00:09Whereas London, where she's longing to be, is bright and fun and colorful and vivid and
00:15moves around and then through time the London memories get more distorted and weird and
00:23ugly and broken.
00:25And in that time, you know, Orkney opens up and gains color and becomes vivid.
00:32And so they sort of do a crossover.
00:34And in addition to those two layers, we have the nerd layer, which is her inner life, which
00:39is completely sort of anarchic.
00:41It's free, you know, it's like documentary, animation, found footage, whatever, it can
00:46be whatever, because her brain is free in that sense.
00:51Most of it always starts, for me, with the question of how does the character see it?

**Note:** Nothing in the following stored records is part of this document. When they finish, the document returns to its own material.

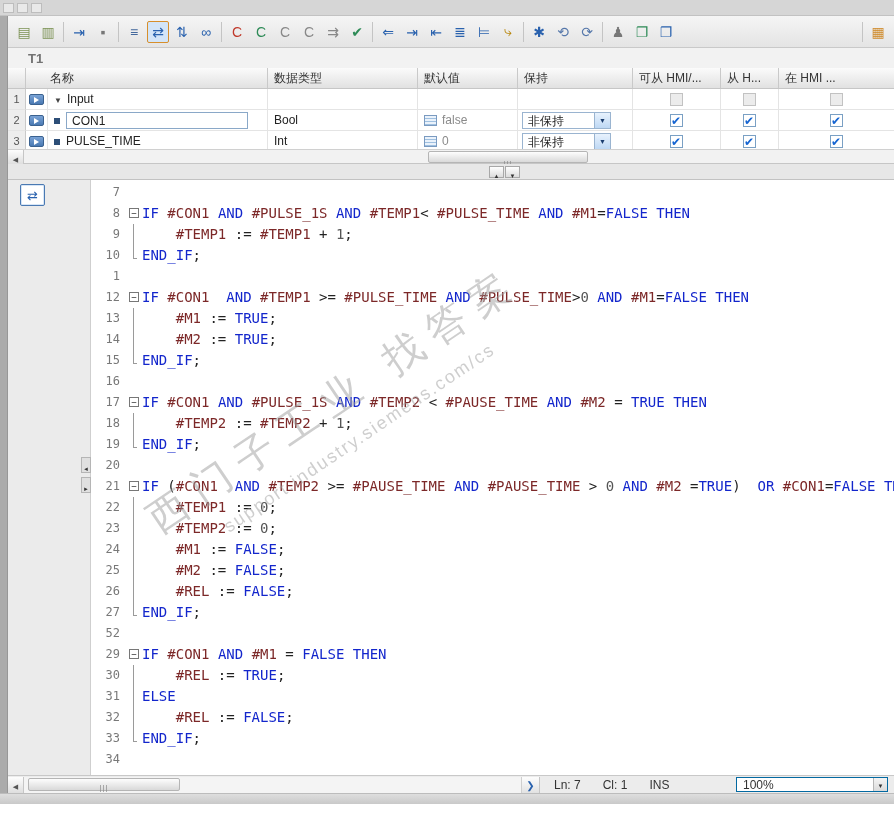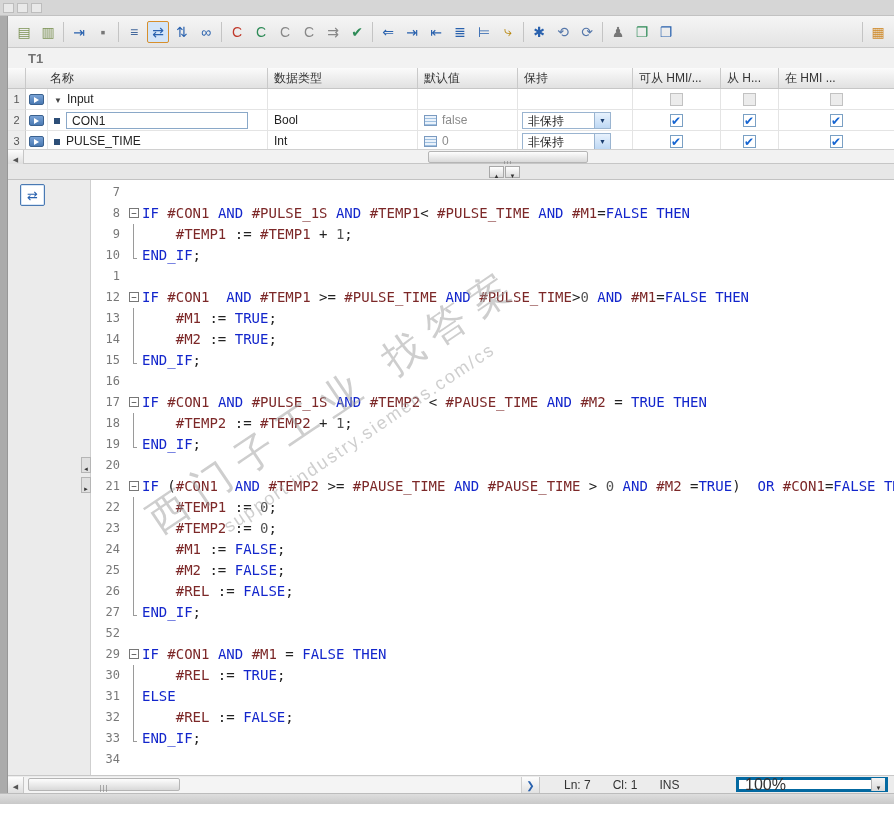--- a/index.html
+++ b/index.html
@@ -89,22 +89,22 @@
 
   
   .edbar{position:absolute;left:8px;top:775px;width:886px;height:18px;background:#ececec;border-top:1px solid #c8c8c8;display:flex;align-items:center;font-size:12px;color:#333;}
   .ed-left{width:16px;height:16px;flex:none;background:linear-gradient(#fdfdfd,#dedede);border-right:1px solid #c6c6c6;text-align:center;line-height:16px;color:#555;}
   .ed-left::before{content:"◀";font-size:7px;}
   .ed-track{width:498px;height:16px;flex:none;position:relative;background:#f4f4f4;border-right:1px solid #cfcfcf;}
   .ed-track .hs-handle{left:4px;width:152px;top:1px;height:13px;}
   .ed-next{width:18px;height:16px;flex:none;background:linear-gradient(#fdfdfd,#e2e2e2);border-right:1px solid #c6c6c6;text-align:center;line-height:16px;color:#2a62ae;font-weight:bold;}
   .ed-next::before{content:"❯";font-size:10px;}
   .st{margin-left:22px;white-space:nowrap;}
-  .st.first{margin-left:24px;}
-  .zoom{margin-left:auto;margin-right:6px;width:152px;height:15px;background:#fff;border:3px solid #0369a1;display:flex;align-items:center;padding-left:6px;font-size:16px;}
+  .st.first{margin-left:14px;}
+  .zoom{margin-left:auto;margin-right:6px;width:152px;height:15px;background:#fff;border:1px solid #0369a1;display:flex;align-items:center;padding-left:6px;font-size:12px;}
   .zbtn{margin-left:auto;width:14px;height:13px;background:linear-gradient(#f4f4f4,#dadada);border-left:1px solid #b5b5b5;text-align:center;line-height:13px;color:#333;}
   .zbtn::before{content:"▼";font-size:6px;}
 
   
   .lowstrip{position:absolute;left:0;top:793px;width:894px;height:11px;background:linear-gradient(#dedede,#c9c9c9);border-top:1px solid #bcbcbc;}
   .insp{position:absolute;left:0;top:804px;width:894px;height:16px;background:#d7dee8;border-top:1px solid #b9c2cf;display:flex;justify-content:flex-end;align-items:flex-start;gap:20px;padding-right:44px;font-size:12px;color:#234;}
   .insp-tab{display:flex;align-items:center;gap:5px;margin-top:2px;}
   .ico-props{width:12px;height:10px;background:#7f96b4;border:1px solid #5c748f;}
   .ico-info{width:12px;height:12px;border-radius:50%;background:#2f6fbd;color:#fff;text-align:center;line-height:12px;}
   .ico-info::before{content:"i";font-size:9px;font-style:italic;}

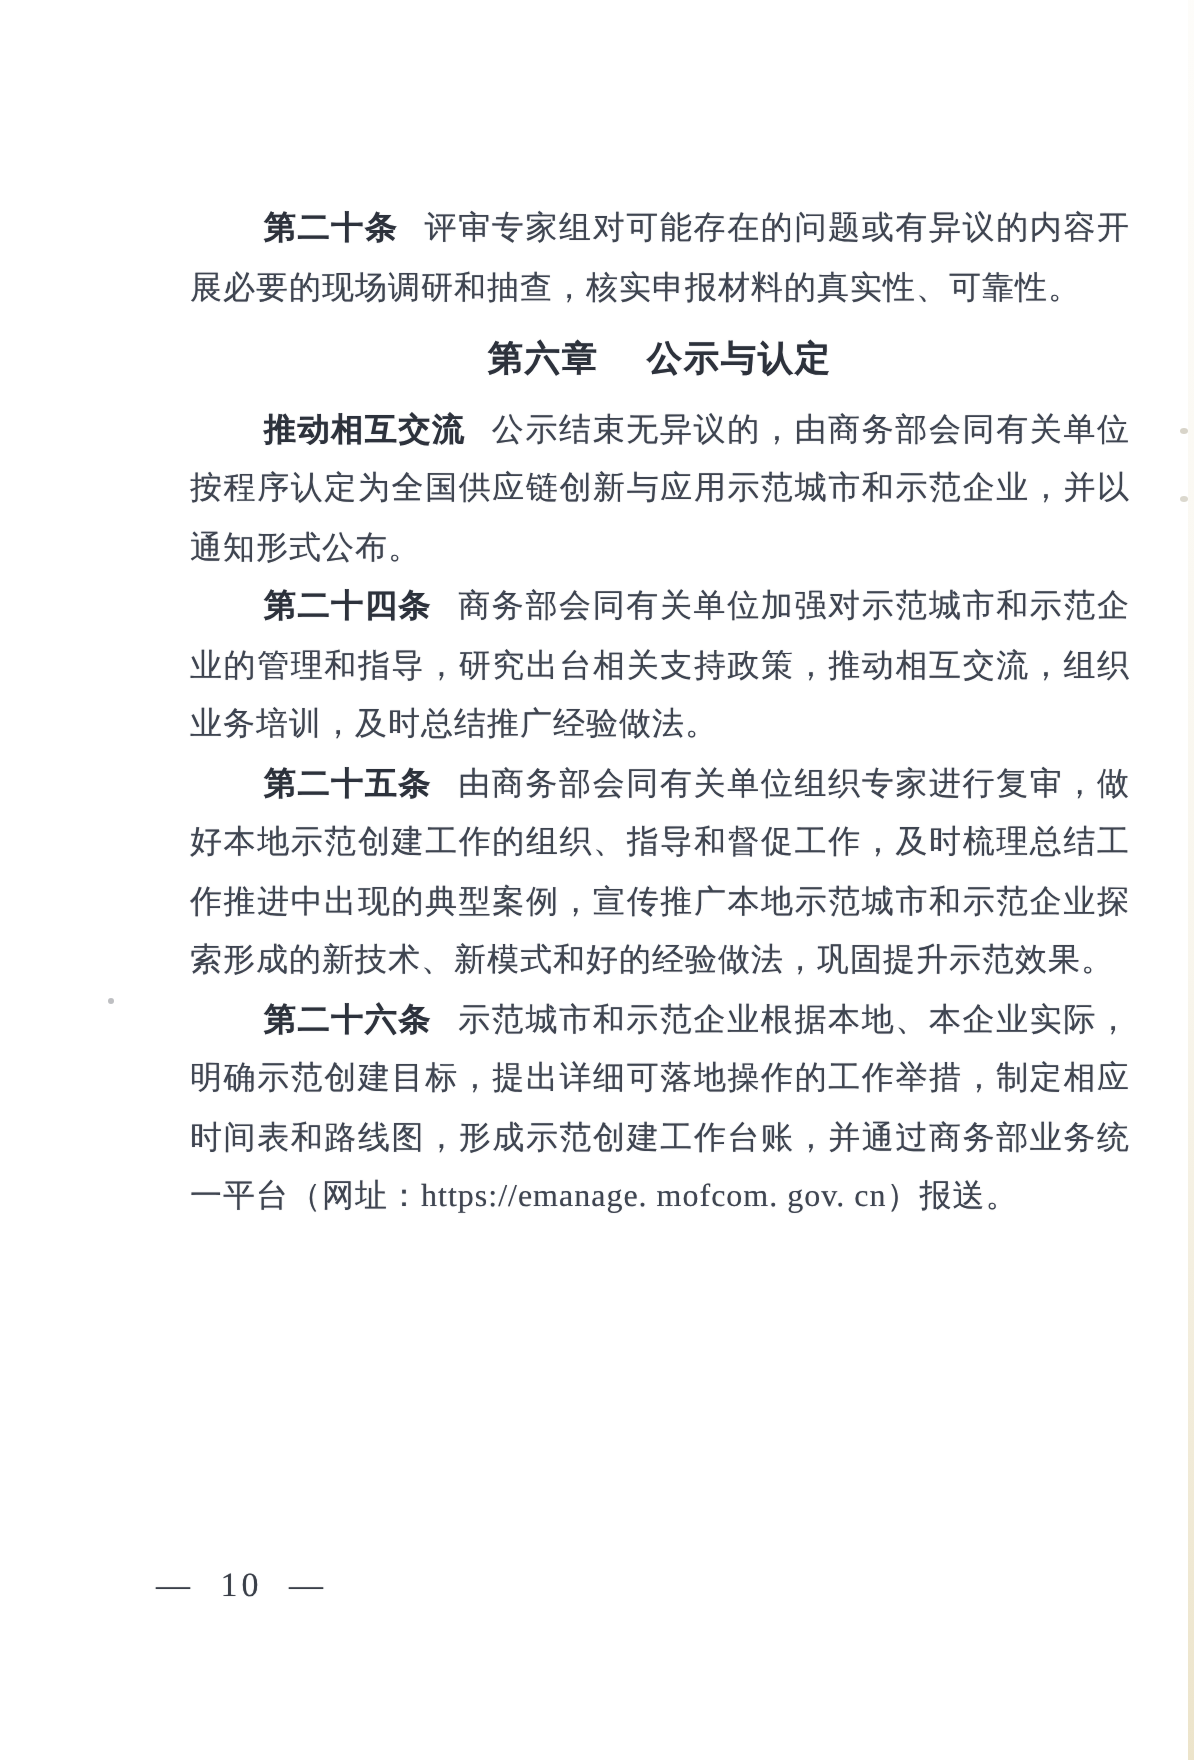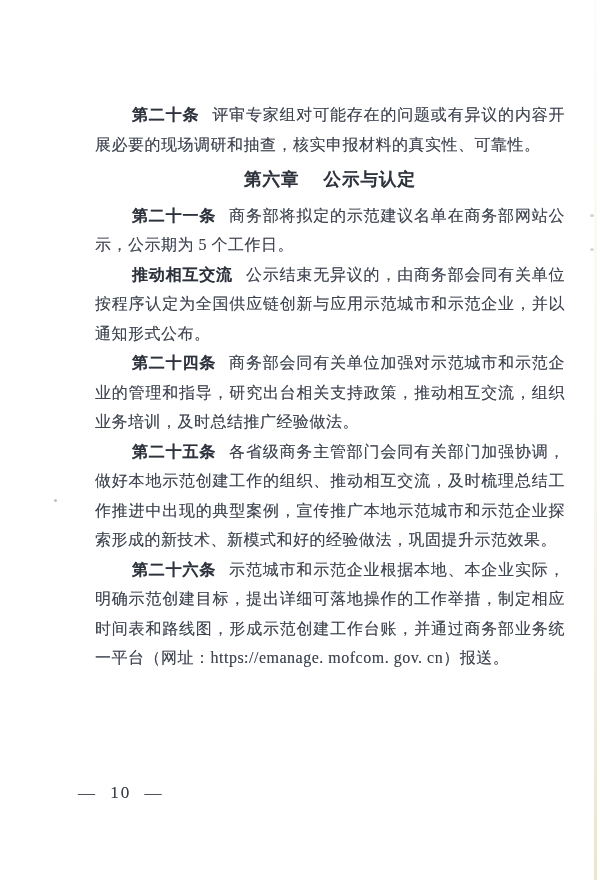--- a/index.html
+++ b/index.html
@@ -112,29 +112,28 @@
 <body>
 
 <div class="sheet">
 
   <main class="content">
 
     <p class="para"><span class="art-label">第二十条</span><span>评审专家组对可能存在的问题或有异议的内容开展必要的现场调研和抽查，核实申报材料的真实性、可靠性。</span></p>
 
     <h2 class="chapter"><span>第六章</span><span class="chapter-gap"></span><span>公示与认定</span></h2>
 
-    <p class="para"><span class="art-label">第二十一条</span><span>商务部将拟定的示范建议名单在商务部网站公示，公示期为 5 个工作日。</span></p>
 
 
     <p class="para"><span class="art-label">推动相互交流</span><span>公示结束无异议的，由商务部会同有关单位按程序认定为全国供应链创新与应用示范城市和示范企业，并以通知形式公布。</span></p>
 
 
     <p class="para"><span class="art-label">第二十四条</span><span>商务部会同有关单位加强对示范城市和示范企业的管理和指导，研究出台相关支持政策，推动相互交流，组织业务培训，及时总结推广经验做法。</span></p>
 
-    <p class="para"><span class="art-label">第二十五条</span><span>各省级商务主管部门会同有关部门加强协调，做好本地示范创建工作的组织、推动相互交流，及时梳理总结工作推进中出现的典型案例，宣传推广本地示范城市和示范企业探索形成的新技术、新模式和好的经验做法，巩固提升示范效果。</span></p>
+    <p class="para"><span class="art-label">第二十五条</span><span>由商务部会同有关单位组织专家进行复审，做好本地示范创建工作的组织、指导和督促工作，及时梳理总结工作推进中出现的典型案例，宣传推广本地示范城市和示范企业探索形成的新技术、新模式和好的经验做法，巩固提升示范效果。</span></p>
 
     <p class="para"><span class="art-label">第二十六条</span><span>示范城市和示范企业根据本地、本企业实际，明确示范创建目标，提出详细可落地操作的工作举措，制定相应时间表和路线图，形成示范创建工作台账，并通过商务部业务统一平台（网址：https://emanage. mofcom. gov. cn）报送。</span></p>
 
   </main>
 
   <footer class="page-footer"><span>— 10 —</span></footer>
 
   <div class="edge-line"></div>
   <div class="speck-1"></div>
   <div class="speck-2"></div>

00:55It's always clear, you know, that this film needed to be an audiovisual experience, that
01:01you experience Rona's state, you know, her drunkenness, her delirium, her messiness,
01:07but also the ecstasy, but also the nature, not just in a sweet and nice way, but in an
01:14extreme way.
01:15And you experience this with her, through her eyes and ears, you sort of get an understanding
01:20of when does the film need to be loud, when is it quiet, when does the sound sort of need
01:26to get broken, you know?
01:28And how long do we have to hold off the wind, so that really, you know, surrounds us when
01:34she takes her headphones off.
01:42Yeah, I think Nora is an incredibly courageous director and a brave director.
01:47She never shies away from the hard wretches, but she always brings a lot of beauty and compassion.
01:54We did a lot of just talking about alcoholism and my life.
01:59The book is very much an internal story, and she did so well with System Crasher that we
02:04thought she'd be really appropriate for this film.
02:07It was her vision for the outrun, the different layers of storytelling, her desire to remain
02:14faithful to the spirit of Amy's book, and also the respect that she showed to the real
02:20people and the real places, and all of that just made me completely certain that she was
02:24the perfect director for the outrun.